##### Data in this exercise
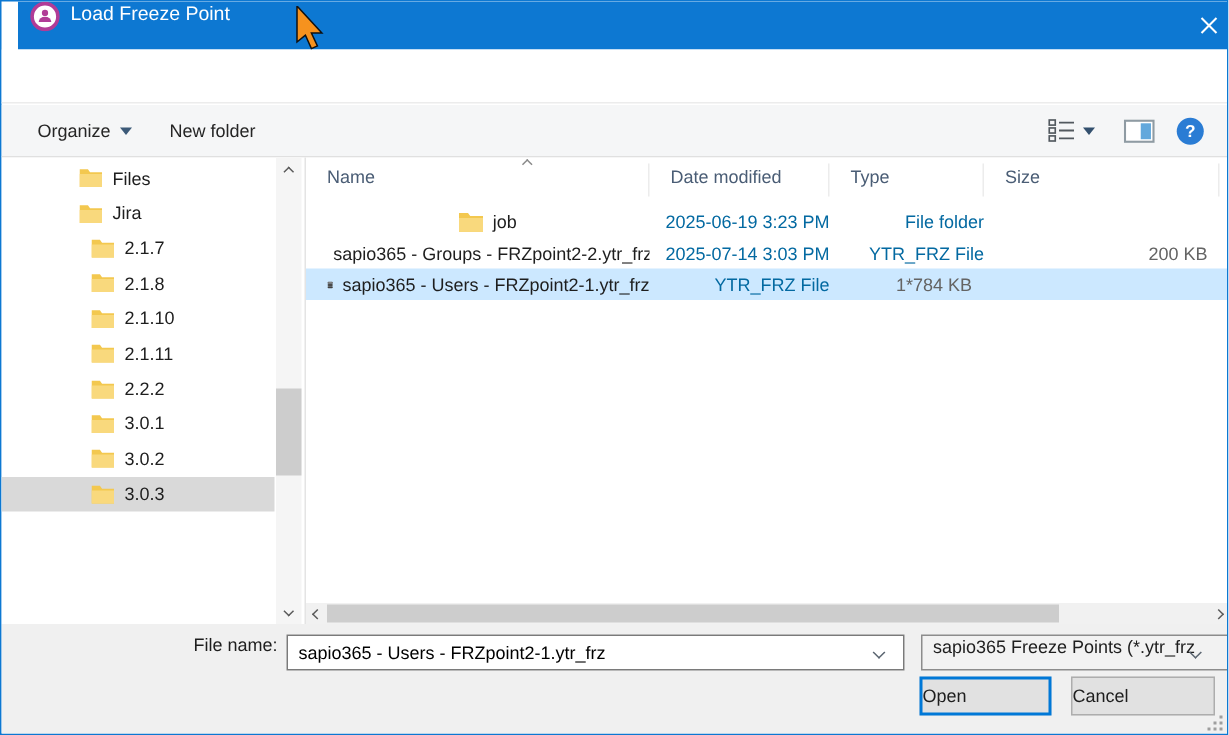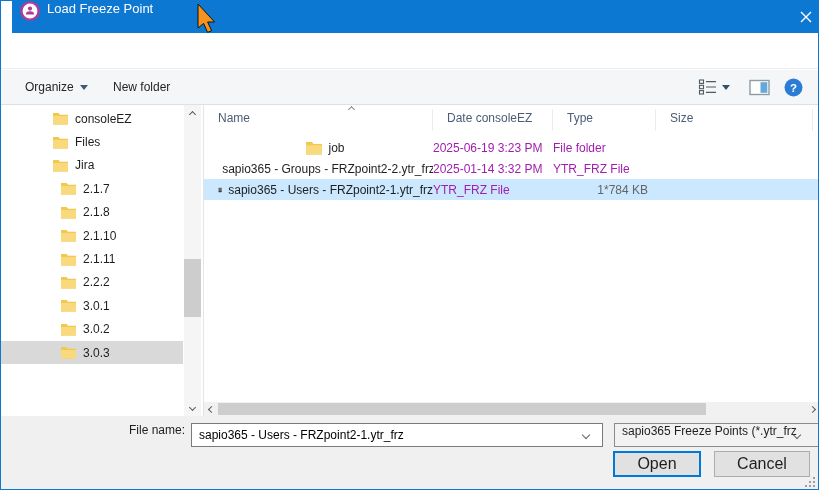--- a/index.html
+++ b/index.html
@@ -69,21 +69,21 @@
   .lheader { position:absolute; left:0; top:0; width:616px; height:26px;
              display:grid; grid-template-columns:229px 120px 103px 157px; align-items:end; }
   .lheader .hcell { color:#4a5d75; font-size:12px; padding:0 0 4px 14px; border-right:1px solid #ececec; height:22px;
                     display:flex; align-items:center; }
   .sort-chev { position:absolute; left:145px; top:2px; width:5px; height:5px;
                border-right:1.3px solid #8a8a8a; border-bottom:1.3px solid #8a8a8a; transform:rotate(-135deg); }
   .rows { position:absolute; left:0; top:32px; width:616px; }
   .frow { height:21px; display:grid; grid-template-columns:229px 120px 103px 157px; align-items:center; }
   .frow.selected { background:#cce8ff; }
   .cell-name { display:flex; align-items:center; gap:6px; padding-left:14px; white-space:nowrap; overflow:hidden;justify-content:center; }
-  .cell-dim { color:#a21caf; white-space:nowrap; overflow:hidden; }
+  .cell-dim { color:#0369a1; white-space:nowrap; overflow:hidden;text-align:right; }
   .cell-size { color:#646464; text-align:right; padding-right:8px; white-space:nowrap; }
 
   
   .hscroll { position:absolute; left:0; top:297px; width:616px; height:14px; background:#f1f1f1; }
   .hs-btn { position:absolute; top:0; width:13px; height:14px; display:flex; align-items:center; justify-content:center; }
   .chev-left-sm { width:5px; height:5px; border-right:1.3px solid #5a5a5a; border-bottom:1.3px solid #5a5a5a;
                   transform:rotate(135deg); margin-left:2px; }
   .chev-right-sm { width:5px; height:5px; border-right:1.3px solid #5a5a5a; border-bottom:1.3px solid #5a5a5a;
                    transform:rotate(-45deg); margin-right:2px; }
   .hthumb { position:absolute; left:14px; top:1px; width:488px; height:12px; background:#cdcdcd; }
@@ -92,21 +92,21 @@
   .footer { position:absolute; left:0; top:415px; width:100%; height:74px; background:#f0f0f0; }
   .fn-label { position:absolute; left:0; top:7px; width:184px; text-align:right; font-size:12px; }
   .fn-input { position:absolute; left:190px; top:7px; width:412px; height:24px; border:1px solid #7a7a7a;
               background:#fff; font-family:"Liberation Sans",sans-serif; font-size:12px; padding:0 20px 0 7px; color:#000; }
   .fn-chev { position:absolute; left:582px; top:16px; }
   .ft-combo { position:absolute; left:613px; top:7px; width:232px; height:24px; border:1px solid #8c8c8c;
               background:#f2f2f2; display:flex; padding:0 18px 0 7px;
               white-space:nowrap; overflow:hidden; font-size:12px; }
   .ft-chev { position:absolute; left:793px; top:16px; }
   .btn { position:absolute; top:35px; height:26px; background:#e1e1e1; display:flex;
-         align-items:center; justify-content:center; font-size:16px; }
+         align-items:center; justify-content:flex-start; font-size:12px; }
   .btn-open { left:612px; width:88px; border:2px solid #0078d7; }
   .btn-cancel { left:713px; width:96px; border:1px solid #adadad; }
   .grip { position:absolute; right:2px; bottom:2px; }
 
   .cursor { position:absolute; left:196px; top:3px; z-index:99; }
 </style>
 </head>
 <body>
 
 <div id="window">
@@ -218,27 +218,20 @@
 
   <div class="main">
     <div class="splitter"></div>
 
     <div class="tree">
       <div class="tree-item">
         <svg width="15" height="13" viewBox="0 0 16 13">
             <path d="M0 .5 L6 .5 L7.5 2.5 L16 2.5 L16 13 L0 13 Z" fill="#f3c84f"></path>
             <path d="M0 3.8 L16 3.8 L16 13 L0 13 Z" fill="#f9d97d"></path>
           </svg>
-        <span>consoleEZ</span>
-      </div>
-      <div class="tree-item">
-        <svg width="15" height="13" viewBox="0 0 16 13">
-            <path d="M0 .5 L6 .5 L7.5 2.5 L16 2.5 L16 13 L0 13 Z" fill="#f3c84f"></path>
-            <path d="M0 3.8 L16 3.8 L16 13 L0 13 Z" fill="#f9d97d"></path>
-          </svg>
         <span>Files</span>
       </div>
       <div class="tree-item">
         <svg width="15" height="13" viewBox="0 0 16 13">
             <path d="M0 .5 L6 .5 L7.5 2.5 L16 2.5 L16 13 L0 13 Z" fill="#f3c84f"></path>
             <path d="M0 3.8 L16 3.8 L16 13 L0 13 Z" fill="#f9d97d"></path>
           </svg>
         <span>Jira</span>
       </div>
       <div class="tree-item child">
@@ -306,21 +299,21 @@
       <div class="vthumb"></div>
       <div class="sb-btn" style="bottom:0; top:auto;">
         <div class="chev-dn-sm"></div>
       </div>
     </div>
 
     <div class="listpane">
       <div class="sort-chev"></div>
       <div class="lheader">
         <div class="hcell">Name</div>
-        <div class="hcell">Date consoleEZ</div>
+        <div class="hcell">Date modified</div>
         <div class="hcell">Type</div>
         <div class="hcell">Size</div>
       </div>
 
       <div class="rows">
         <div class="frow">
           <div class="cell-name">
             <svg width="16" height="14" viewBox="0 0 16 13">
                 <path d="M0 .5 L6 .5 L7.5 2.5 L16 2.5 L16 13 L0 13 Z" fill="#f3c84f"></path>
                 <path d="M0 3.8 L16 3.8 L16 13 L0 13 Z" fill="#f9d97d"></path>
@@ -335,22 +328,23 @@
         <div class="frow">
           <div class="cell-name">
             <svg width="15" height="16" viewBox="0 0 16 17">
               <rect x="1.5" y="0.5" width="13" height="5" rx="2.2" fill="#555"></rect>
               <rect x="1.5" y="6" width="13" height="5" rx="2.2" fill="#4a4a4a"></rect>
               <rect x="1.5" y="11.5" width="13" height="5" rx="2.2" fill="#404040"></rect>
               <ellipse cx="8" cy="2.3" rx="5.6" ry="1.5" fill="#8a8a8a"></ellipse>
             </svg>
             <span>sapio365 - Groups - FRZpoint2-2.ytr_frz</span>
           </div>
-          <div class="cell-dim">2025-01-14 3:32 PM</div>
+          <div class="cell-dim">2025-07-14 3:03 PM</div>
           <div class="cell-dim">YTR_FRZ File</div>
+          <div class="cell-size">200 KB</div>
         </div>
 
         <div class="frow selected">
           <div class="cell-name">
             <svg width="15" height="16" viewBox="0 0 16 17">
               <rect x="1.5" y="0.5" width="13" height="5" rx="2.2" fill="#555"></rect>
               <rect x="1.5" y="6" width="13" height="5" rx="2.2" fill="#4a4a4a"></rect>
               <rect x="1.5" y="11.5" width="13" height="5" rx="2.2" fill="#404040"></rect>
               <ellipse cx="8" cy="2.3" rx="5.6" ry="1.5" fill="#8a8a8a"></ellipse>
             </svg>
##########
##### Data in this exercise
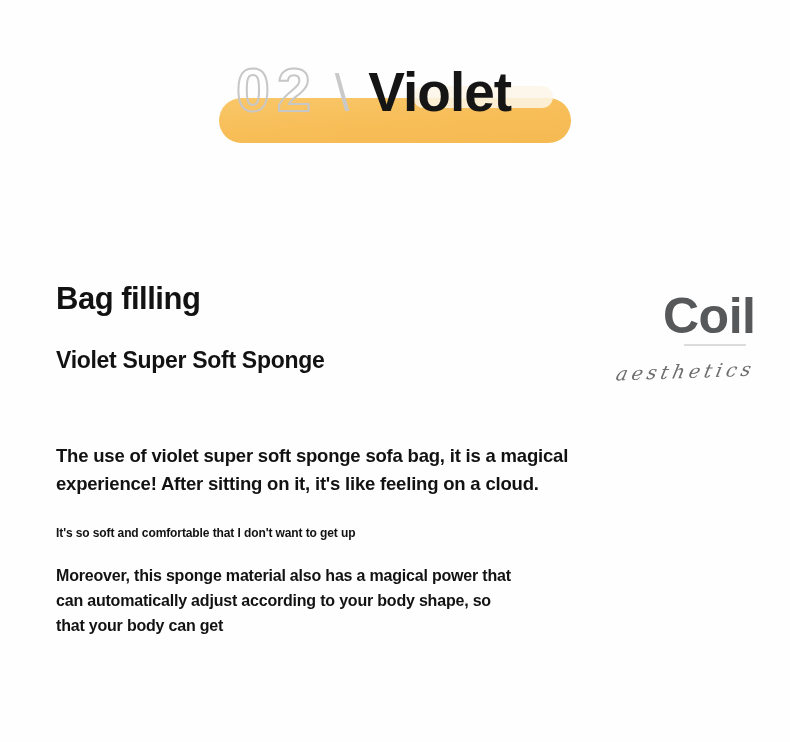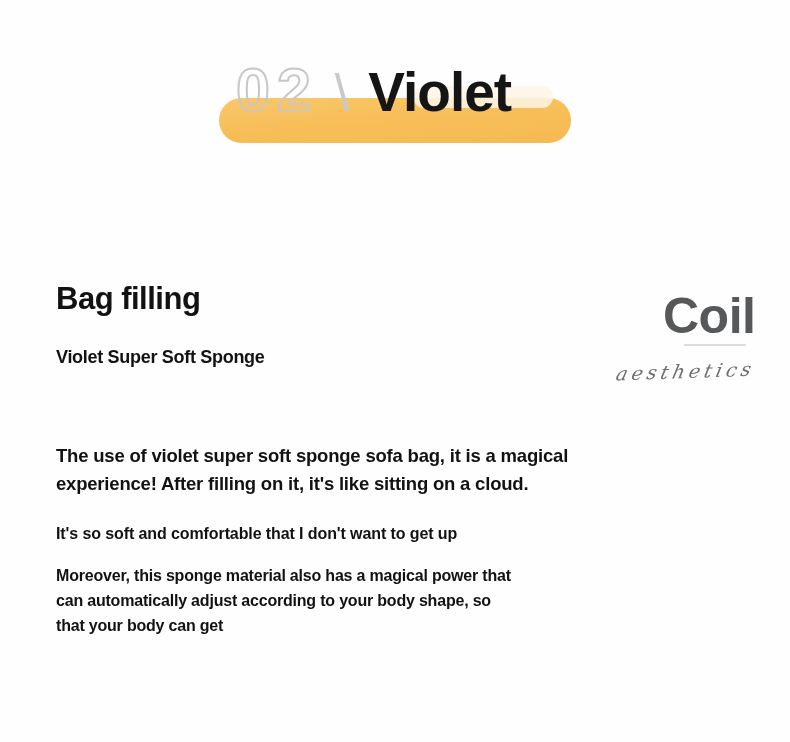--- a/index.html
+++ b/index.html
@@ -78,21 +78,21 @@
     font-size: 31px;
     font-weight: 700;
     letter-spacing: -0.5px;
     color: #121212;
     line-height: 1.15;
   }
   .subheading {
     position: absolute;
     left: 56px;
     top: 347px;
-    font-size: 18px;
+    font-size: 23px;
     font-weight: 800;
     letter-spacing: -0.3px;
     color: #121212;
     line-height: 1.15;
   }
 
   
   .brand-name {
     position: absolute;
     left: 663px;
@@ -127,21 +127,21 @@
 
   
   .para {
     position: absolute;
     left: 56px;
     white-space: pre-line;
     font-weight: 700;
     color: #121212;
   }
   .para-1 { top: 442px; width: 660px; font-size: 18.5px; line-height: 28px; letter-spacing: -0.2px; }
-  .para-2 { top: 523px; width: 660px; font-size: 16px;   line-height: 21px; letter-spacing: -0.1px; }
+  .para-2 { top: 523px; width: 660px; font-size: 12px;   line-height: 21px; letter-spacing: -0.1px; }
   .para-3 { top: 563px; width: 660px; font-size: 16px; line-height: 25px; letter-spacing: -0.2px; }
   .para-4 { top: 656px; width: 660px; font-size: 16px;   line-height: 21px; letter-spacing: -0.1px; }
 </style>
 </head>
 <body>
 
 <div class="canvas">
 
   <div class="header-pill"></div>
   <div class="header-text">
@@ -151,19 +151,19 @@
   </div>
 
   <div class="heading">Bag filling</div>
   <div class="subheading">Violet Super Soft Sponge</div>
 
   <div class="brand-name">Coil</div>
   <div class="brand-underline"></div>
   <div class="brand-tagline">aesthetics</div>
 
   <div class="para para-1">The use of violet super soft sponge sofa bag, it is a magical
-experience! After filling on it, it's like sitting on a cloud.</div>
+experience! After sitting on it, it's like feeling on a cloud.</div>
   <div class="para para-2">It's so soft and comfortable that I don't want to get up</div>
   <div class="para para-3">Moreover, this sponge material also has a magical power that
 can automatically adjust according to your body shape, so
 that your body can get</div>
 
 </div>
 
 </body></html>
##########
To do » From the data above, copy every line where "rotate" appears.

Exercise answer »
                border-right:1.3px solid #8a8a8a; border-bottom:1.3px solid #8a8a8a; transform:rotate(-135deg); }
                   transform:rotate(135deg); margin-left:2px; }
                    transform:rotate(-45deg); margin-right:2px; }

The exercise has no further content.